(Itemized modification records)
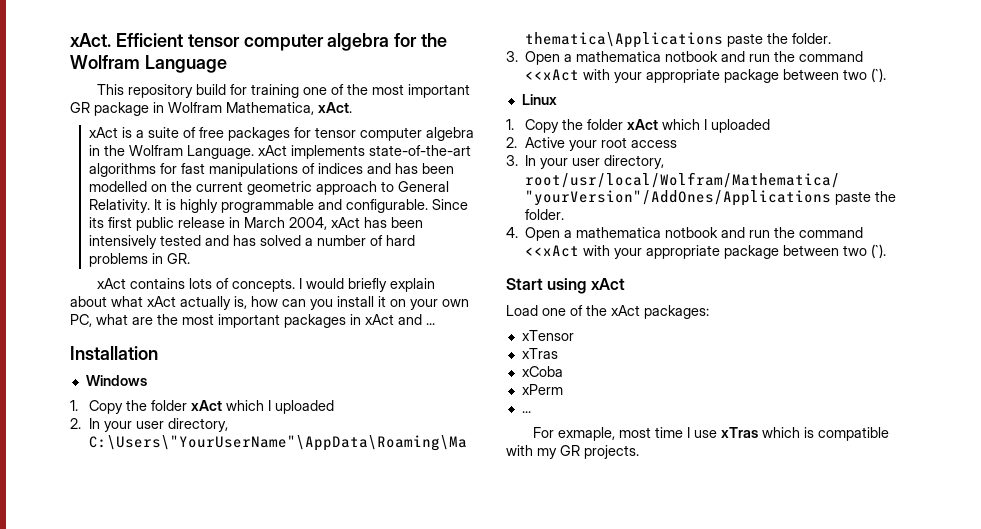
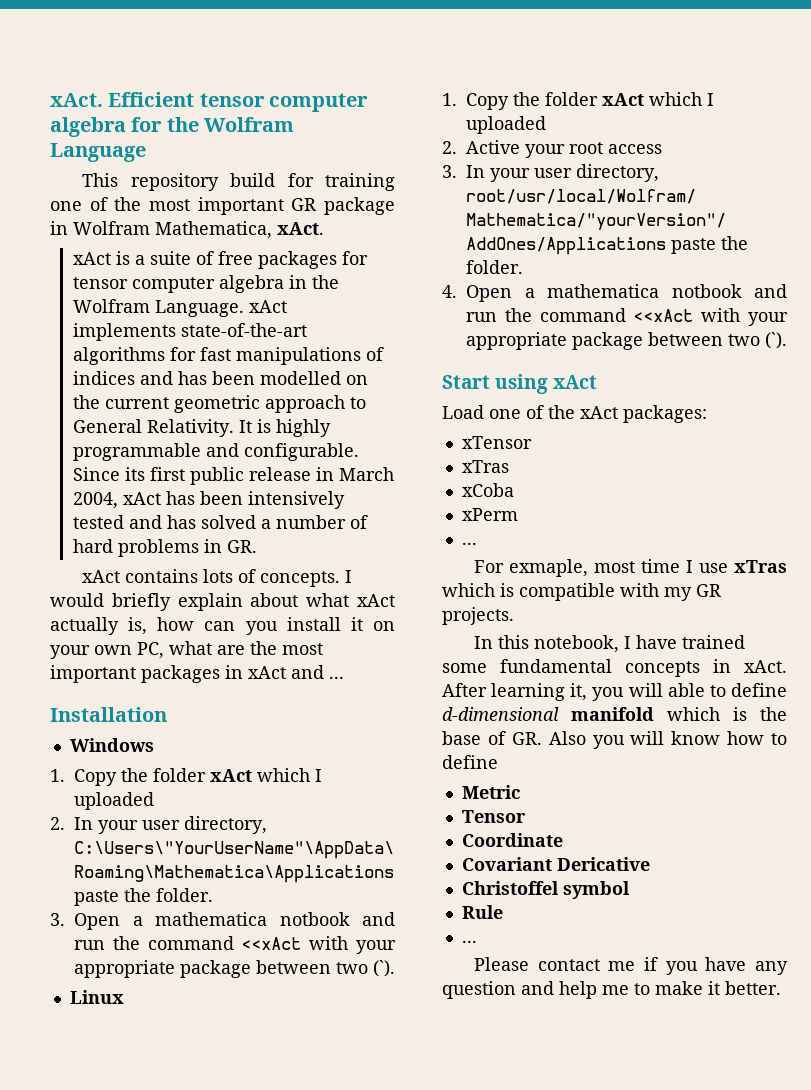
+ In this notebook, I have trained some fundamental concepts in xAct. After learning it, you will able to define d-dimensional manifold which is the base of GR. Also you will know how to define
+ Metric
+ Tensor
+ Coordinate
+ Covariant Dericative
+ Christoffel symbol
+ Rule
+ ...
+ Please contact me if you have any question and help me to make it better.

| GOAL OF THE EXERCISE |
Report how many lines of the data above include "have", giving the number and no other words.

| RESPONSE AREA |
2